User interface change data
--------

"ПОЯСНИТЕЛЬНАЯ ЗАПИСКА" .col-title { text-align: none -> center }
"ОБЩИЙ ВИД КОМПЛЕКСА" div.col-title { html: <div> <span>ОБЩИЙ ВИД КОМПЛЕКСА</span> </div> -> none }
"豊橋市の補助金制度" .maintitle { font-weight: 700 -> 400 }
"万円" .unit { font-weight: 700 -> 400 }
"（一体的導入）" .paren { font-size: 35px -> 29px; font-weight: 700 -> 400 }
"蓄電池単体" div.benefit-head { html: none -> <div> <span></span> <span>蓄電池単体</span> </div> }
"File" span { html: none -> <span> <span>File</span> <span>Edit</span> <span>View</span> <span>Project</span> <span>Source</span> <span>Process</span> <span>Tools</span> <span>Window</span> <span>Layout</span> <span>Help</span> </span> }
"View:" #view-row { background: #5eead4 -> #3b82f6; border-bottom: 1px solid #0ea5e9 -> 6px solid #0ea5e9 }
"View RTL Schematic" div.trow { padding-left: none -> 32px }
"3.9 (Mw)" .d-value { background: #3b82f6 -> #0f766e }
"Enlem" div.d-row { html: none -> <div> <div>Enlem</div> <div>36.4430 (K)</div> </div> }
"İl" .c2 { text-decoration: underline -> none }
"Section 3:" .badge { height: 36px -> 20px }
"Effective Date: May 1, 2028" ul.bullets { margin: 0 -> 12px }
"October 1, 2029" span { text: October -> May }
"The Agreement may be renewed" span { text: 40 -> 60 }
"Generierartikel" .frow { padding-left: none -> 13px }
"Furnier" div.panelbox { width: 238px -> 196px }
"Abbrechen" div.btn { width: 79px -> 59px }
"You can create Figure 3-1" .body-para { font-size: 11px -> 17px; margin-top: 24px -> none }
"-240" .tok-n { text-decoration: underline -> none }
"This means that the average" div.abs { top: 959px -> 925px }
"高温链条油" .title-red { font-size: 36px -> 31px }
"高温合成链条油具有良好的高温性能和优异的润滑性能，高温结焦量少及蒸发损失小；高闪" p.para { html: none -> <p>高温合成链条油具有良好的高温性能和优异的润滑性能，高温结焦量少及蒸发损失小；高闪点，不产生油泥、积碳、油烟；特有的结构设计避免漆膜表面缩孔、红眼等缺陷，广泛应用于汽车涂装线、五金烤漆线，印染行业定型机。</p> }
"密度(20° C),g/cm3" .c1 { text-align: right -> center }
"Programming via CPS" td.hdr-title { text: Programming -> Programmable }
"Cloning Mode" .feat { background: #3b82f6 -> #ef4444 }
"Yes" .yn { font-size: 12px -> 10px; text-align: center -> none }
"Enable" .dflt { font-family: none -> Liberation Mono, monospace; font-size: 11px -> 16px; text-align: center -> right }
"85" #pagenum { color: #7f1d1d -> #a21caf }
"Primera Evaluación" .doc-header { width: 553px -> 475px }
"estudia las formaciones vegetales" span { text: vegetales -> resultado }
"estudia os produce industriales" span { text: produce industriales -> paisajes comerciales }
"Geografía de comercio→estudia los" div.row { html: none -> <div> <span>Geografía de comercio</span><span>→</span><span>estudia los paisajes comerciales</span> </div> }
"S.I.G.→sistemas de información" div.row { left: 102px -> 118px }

--------

YOUR OBJECTIVE: Set down, word for word, each line from the top of the records above through the line with "none -> <span>".

EXERCISE ANSWER:
"ПОЯСНИТЕЛЬНАЯ ЗАПИСКА" .col-title { text-align: none -> center }
"ОБЩИЙ ВИД КОМПЛЕКСА" div.col-title { html: <div> <span>ОБЩИЙ ВИД КОМПЛЕКСА</span> </div> -> none }
"豊橋市の補助金制度" .maintitle { font-weight: 700 -> 400 }
"万円" .unit { font-weight: 700 -> 400 }
"（一体的導入）" .paren { font-size: 35px -> 29px; font-weight: 700 -> 400 }
"蓄電池単体" div.benefit-head { html: none -> <div> <span></span> <span>蓄電池単体</span> </div> }
"File" span { html: none -> <span> <span>File</span> <span>Edit</span> <span>View</span> <span>Project</span> <span>Source</span> <span>Process</span> <span>Tools</span> <span>Window</span> <span>Layout</span> <span>Help</span> </span> }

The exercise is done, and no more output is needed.